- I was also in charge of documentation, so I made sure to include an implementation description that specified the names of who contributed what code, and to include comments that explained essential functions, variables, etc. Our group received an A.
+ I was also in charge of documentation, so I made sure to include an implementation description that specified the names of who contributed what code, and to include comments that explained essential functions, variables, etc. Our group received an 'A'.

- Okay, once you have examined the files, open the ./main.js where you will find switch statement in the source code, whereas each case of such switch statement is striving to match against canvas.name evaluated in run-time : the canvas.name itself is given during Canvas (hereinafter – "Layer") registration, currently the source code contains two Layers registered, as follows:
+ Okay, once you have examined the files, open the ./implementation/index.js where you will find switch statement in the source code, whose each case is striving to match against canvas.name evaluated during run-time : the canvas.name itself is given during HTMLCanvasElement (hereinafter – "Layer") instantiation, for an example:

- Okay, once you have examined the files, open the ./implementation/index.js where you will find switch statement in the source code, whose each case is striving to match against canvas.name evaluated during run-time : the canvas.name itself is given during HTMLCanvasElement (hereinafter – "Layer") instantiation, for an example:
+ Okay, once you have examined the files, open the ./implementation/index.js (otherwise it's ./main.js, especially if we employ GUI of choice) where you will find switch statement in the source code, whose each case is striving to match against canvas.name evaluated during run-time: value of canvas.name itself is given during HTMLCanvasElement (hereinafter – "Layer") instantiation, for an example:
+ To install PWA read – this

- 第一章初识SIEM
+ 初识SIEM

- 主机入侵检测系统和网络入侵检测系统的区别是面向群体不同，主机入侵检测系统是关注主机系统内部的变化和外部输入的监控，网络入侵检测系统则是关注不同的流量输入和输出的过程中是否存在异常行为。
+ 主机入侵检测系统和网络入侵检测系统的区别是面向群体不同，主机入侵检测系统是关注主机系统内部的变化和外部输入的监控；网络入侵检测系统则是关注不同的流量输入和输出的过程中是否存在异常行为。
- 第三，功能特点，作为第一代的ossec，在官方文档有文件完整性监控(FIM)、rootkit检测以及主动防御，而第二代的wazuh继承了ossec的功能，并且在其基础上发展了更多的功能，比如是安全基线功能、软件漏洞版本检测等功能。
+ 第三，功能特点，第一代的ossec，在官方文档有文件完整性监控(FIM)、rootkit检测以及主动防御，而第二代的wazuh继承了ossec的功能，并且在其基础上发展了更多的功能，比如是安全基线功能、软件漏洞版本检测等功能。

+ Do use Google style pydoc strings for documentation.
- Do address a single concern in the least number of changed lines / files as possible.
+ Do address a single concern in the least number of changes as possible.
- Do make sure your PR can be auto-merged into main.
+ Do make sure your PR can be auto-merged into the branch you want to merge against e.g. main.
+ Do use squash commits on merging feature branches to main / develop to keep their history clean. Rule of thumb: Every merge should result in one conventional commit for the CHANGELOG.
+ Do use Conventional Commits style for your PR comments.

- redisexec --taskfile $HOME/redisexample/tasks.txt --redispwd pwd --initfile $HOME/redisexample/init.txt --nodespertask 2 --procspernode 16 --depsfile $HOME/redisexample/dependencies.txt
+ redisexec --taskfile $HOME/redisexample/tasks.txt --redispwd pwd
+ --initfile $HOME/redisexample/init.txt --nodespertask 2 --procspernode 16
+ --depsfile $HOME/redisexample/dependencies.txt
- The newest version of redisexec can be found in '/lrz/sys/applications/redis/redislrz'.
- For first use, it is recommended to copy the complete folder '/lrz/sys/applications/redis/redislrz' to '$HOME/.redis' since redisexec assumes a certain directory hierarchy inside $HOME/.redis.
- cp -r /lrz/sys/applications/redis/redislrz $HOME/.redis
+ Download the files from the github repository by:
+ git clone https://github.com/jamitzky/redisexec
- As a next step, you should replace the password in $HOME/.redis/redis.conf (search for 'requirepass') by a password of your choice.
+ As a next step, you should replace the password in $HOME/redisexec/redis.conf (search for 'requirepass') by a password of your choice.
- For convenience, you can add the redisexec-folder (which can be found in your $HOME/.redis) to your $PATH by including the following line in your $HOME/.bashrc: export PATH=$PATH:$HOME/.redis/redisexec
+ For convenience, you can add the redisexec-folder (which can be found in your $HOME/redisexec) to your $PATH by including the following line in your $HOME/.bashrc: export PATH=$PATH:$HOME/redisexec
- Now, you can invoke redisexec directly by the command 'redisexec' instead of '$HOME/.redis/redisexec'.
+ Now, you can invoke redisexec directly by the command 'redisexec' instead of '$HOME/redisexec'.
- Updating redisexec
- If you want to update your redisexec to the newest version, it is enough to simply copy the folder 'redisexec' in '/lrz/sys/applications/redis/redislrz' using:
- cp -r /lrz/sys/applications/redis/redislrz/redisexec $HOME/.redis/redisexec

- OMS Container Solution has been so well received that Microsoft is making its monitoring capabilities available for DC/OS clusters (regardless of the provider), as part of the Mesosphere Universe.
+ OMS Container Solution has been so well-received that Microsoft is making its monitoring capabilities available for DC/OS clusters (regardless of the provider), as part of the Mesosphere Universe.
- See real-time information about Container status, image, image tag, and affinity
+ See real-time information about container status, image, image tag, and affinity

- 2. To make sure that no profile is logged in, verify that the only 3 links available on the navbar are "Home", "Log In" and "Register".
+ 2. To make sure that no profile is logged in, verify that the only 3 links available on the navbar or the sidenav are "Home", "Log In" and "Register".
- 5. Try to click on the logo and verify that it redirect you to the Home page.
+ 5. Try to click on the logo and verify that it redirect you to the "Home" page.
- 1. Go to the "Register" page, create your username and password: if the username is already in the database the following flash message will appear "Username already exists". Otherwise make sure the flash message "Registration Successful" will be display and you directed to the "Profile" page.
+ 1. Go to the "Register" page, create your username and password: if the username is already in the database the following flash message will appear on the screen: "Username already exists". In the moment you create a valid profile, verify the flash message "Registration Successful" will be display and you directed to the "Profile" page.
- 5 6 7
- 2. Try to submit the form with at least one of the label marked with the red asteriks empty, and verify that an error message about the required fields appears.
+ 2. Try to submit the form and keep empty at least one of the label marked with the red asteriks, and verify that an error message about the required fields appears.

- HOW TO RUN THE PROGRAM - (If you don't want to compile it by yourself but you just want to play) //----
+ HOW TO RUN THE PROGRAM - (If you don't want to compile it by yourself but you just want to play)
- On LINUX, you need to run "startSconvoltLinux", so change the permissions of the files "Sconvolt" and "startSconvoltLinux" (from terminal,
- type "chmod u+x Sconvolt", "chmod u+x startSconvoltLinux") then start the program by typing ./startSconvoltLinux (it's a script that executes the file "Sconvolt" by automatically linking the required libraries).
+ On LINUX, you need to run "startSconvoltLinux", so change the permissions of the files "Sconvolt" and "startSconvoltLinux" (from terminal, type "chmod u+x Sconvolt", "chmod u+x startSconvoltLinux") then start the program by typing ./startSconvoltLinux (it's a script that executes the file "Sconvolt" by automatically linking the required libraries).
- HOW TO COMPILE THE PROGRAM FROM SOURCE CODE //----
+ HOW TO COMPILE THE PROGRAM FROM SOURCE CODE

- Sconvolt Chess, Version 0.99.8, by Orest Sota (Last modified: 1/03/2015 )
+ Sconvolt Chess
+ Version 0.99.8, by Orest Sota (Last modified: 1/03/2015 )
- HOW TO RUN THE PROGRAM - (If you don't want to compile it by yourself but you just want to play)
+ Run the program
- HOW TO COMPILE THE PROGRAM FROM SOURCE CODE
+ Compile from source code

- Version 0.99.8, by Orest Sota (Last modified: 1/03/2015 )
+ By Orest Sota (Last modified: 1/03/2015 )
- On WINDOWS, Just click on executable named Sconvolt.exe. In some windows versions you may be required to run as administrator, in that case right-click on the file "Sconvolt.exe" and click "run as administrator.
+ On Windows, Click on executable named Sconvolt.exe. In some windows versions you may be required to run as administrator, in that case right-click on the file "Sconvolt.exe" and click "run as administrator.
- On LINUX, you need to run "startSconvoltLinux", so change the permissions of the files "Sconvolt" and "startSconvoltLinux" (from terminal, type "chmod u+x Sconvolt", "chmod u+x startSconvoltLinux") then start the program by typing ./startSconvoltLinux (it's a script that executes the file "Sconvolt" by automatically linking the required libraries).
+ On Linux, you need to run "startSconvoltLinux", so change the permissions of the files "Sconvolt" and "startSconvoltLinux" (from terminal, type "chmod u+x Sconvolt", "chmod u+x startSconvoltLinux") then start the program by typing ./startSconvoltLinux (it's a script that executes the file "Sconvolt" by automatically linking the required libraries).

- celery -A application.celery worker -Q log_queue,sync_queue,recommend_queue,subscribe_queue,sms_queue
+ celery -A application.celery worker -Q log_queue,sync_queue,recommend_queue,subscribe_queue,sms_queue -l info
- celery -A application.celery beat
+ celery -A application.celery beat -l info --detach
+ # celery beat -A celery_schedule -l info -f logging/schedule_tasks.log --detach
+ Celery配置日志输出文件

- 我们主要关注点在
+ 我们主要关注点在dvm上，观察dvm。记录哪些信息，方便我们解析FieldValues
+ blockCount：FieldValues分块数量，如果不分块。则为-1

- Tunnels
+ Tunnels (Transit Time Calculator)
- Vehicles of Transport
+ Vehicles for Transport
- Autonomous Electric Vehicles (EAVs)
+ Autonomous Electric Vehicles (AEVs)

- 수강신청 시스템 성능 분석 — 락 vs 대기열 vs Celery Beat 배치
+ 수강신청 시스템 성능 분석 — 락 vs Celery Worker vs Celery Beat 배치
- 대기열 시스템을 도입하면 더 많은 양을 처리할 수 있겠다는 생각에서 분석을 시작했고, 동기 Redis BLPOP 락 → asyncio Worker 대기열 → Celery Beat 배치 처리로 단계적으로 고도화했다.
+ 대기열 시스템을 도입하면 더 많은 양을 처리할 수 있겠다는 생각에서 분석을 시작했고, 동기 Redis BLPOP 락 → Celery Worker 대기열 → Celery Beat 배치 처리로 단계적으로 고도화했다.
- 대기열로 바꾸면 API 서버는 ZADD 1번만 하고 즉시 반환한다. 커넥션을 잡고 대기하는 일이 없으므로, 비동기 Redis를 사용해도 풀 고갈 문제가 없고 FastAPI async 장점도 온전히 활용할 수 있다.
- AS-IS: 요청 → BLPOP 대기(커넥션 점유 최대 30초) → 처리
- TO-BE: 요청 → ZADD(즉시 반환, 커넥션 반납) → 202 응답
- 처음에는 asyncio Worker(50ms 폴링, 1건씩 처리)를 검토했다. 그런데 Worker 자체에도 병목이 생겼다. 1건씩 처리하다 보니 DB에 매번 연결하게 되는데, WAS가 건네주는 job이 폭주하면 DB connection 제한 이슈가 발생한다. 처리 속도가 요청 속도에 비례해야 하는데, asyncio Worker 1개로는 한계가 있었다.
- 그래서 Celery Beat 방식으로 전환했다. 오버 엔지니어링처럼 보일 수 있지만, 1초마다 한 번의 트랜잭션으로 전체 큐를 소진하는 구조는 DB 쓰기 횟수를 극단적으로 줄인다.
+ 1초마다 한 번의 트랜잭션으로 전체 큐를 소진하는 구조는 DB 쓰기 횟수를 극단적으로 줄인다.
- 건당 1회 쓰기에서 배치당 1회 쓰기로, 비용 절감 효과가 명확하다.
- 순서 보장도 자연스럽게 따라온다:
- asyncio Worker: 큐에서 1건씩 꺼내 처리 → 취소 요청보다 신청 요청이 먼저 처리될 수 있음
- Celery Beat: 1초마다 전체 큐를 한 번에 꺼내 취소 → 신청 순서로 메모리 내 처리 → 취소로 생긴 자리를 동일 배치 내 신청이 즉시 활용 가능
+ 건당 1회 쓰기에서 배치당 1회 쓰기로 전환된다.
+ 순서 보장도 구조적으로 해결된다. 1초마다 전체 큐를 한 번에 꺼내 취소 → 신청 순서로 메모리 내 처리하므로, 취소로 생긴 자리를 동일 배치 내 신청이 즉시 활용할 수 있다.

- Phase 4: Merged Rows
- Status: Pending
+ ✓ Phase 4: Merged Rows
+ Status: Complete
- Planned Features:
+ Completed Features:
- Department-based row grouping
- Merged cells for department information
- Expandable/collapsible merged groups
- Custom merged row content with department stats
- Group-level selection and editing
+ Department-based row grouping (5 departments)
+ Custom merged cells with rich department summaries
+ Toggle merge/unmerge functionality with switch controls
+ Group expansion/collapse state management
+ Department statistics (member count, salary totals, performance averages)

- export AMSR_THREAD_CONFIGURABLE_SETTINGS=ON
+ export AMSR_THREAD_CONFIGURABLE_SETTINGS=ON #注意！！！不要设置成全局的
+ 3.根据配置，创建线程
- - - - - - -
Check each line in the records above for the word "make". Return those that have it.

* **Result of this exercise**
- Do make sure your PR can be auto-merged into main.
+ Do make sure your PR can be auto-merged into the branch you want to merge against e.g. main.
- 2. To make sure that no profile is logged in, verify that the only 3 links available on the navbar are "Home", "Log In" and "Register".
+ 2. To make sure that no profile is logged in, verify that the only 3 links available on the navbar or the sidenav are "Home", "Log In" and "Register".
- 1. Go to the "Register" page, create your username and password: if the username is already in the database the following flash message will appear "Username already exists". Otherwise make sure the flash message "Registration Successful" will be display and you directed to the "Profile" page.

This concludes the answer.